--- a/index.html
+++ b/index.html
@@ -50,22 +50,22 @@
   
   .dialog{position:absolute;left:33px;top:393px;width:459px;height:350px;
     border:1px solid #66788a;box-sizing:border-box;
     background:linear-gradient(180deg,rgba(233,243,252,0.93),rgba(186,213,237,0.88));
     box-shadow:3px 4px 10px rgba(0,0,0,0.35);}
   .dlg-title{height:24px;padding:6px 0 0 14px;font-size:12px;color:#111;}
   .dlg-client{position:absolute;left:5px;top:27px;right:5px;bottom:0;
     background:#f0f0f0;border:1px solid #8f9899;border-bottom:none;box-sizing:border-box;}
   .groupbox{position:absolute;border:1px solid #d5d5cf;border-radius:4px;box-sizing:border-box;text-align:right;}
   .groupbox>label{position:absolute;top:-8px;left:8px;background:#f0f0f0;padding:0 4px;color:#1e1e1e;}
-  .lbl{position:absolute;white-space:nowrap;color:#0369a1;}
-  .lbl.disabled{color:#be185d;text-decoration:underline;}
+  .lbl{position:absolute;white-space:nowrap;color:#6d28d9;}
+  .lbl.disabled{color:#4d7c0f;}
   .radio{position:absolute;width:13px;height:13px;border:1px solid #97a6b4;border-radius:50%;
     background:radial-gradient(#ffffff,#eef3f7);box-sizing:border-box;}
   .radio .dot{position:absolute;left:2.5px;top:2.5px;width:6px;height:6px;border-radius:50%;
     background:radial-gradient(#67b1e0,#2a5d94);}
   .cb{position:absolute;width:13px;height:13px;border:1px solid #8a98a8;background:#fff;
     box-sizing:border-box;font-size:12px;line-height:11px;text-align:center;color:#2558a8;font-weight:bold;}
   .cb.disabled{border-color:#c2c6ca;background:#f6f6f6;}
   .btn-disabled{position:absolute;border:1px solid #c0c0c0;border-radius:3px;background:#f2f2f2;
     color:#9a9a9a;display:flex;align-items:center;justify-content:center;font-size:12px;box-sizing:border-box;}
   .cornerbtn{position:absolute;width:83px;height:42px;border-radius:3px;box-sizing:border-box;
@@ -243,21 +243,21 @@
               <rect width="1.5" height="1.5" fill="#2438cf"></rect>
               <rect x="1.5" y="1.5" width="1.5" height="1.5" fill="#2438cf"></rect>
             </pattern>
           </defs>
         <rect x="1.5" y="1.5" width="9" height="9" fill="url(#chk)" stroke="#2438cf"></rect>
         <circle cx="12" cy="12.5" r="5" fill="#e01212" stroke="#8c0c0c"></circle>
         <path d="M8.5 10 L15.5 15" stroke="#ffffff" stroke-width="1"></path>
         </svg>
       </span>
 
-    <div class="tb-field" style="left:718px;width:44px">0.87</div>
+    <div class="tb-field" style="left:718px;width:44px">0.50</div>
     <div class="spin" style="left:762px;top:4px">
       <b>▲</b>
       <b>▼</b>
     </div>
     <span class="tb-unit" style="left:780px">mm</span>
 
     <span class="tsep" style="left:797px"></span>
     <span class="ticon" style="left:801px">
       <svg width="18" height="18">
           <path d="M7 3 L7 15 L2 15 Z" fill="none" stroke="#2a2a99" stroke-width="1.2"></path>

...

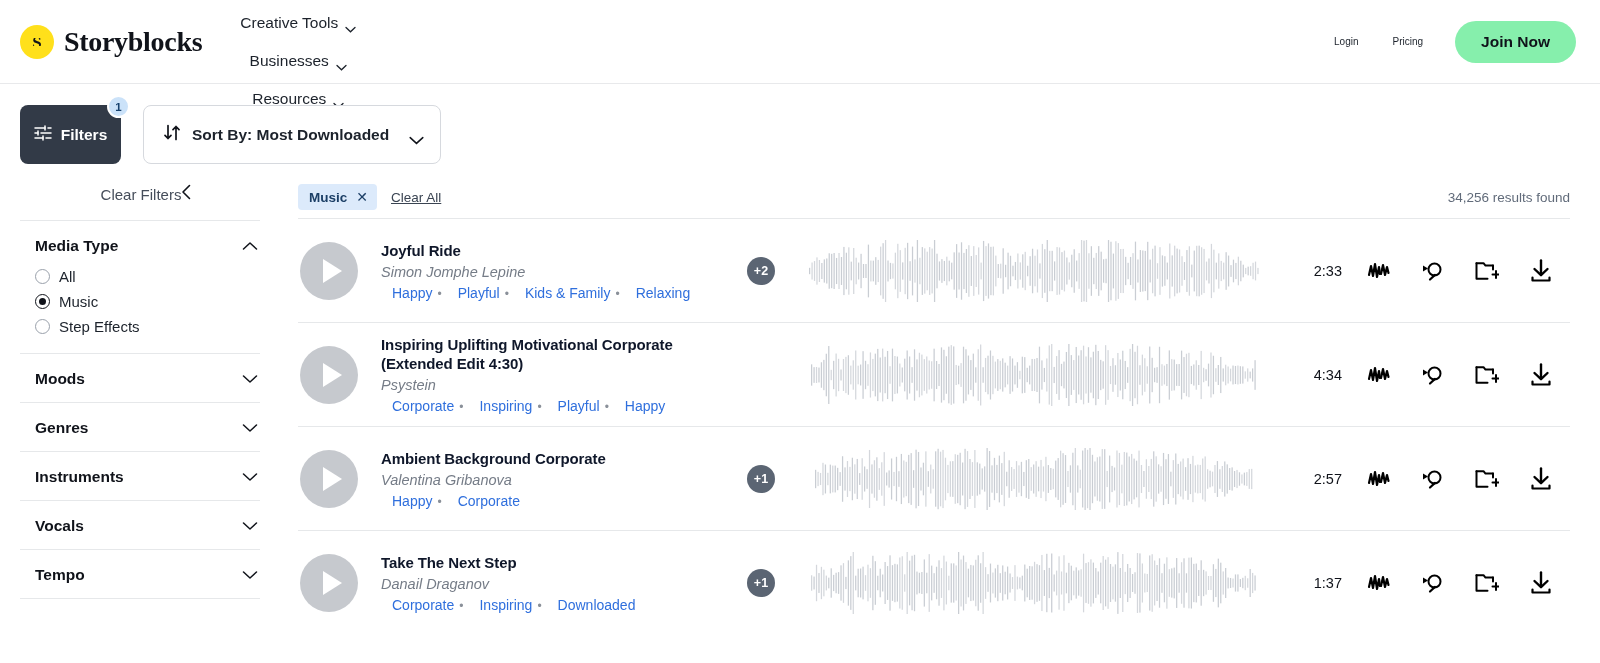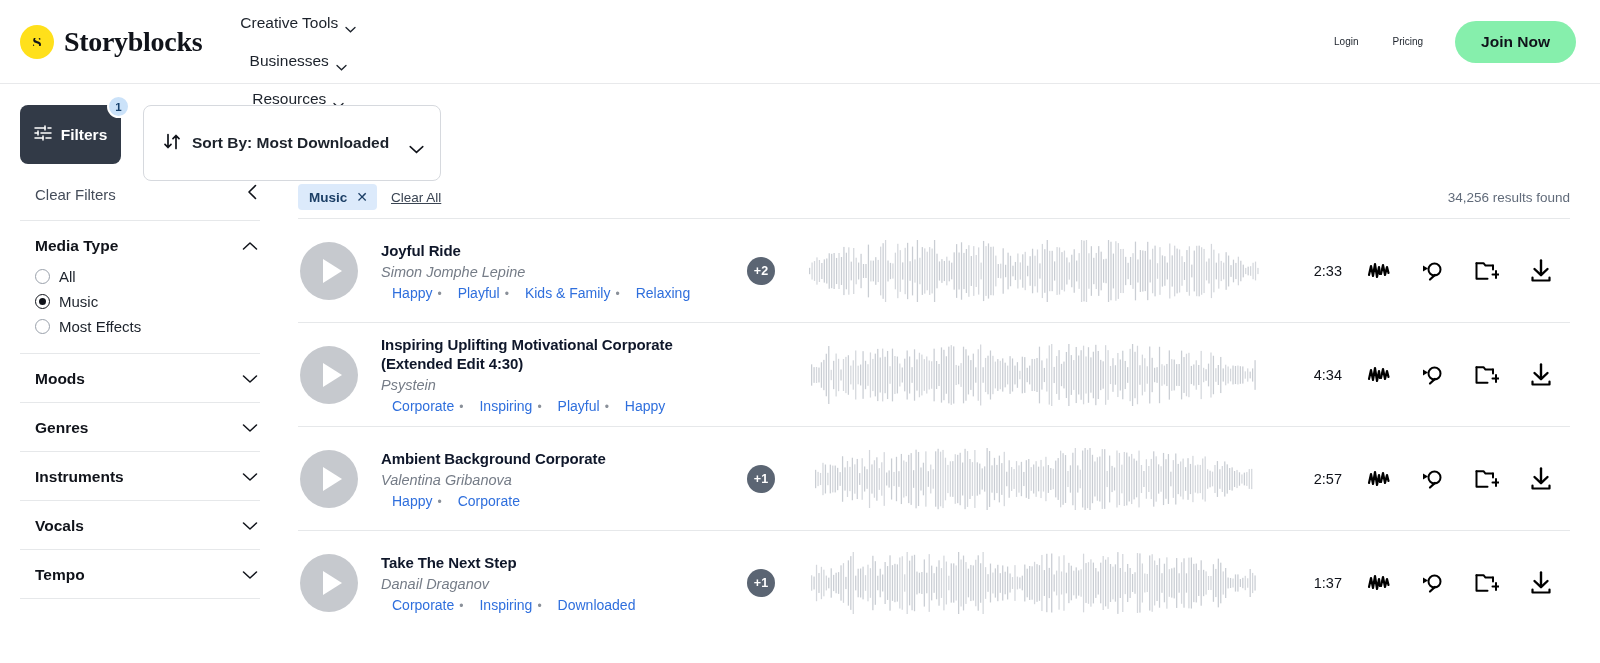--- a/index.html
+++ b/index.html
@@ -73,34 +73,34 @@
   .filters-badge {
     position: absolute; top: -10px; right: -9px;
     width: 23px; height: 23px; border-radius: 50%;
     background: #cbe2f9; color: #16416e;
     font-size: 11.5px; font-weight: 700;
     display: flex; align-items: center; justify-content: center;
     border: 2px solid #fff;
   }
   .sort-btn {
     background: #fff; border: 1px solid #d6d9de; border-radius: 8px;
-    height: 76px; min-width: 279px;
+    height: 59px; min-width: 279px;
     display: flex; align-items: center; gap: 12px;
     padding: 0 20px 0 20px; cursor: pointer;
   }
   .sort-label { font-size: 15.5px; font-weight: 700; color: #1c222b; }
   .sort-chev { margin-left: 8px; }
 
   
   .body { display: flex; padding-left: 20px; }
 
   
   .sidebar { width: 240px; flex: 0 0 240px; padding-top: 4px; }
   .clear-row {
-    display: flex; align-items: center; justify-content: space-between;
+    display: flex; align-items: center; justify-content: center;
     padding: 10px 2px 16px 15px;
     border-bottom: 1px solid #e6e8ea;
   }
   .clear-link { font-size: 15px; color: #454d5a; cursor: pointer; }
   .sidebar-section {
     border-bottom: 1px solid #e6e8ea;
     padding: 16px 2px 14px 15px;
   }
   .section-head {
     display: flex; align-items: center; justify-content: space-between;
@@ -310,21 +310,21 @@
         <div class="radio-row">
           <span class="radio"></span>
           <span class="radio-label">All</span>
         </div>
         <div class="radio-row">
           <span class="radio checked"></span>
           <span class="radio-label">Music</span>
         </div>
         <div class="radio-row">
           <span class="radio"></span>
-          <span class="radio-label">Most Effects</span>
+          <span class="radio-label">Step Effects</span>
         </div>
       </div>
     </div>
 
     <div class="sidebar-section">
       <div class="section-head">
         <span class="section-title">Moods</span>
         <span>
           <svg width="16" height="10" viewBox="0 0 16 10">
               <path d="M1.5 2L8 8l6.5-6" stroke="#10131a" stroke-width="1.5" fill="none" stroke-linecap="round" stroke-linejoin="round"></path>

ASSIGNMENT:
Using the listing above, gather each line that holds the string "between" and copy it.

REPLY:
-    display: flex; align-items: center; justify-content: space-between;
     display: flex; align-items: center; justify-content: space-between;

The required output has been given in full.